(Extracted data entries)
================================

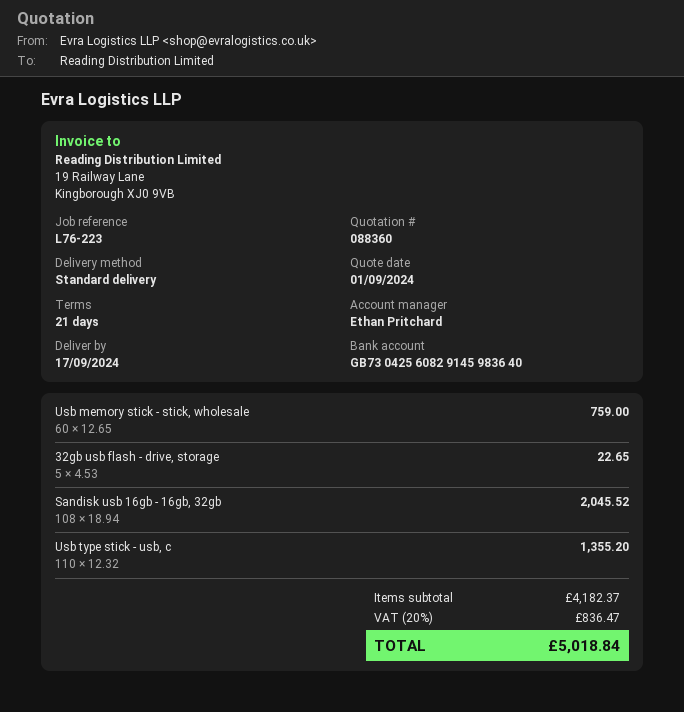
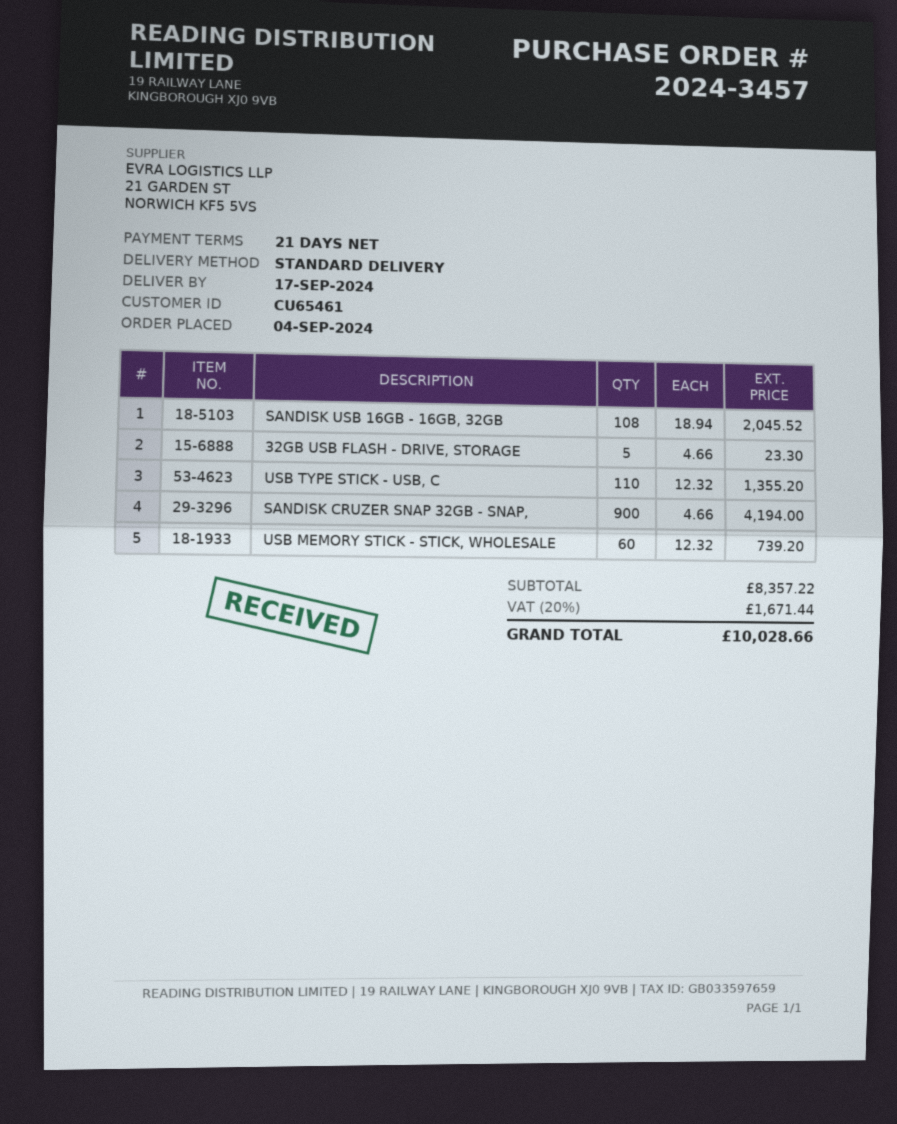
Usb memory stick - stick, wholesale: 60 x 12.65 = 759.00 -> 60 x 12.32 = 739.20
32gb usb flash - drive, storage: 5 x 4.53 = 22.65 -> 5 x 4.66 = 23.30
SANDISK CRUZER SNAP 32GB - SNAP,: none -> 900 x 4.66 = 4194.00
subtotal: 4182.37 -> 8357.22
tax: 20% = 836.47 -> 20% = 1671.44
total: 5018.84 -> 10028.66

================================

- _Work item_
Set the data above down again exactly as given, with no pictures.

- _Written solution_
Usb memory stick - stick, wholesale: 60 x 12.65 = 759.00 -> 60 x 12.32 = 739.20
32gb usb flash - drive, storage: 5 x 4.53 = 22.65 -> 5 x 4.66 = 23.30
SANDISK CRUZER SNAP 32GB - SNAP,: none -> 900 x 4.66 = 4194.00
subtotal: 4182.37 -> 8357.22
tax: 20% = 836.47 -> 20% = 1671.44
total: 5018.84 -> 10028.66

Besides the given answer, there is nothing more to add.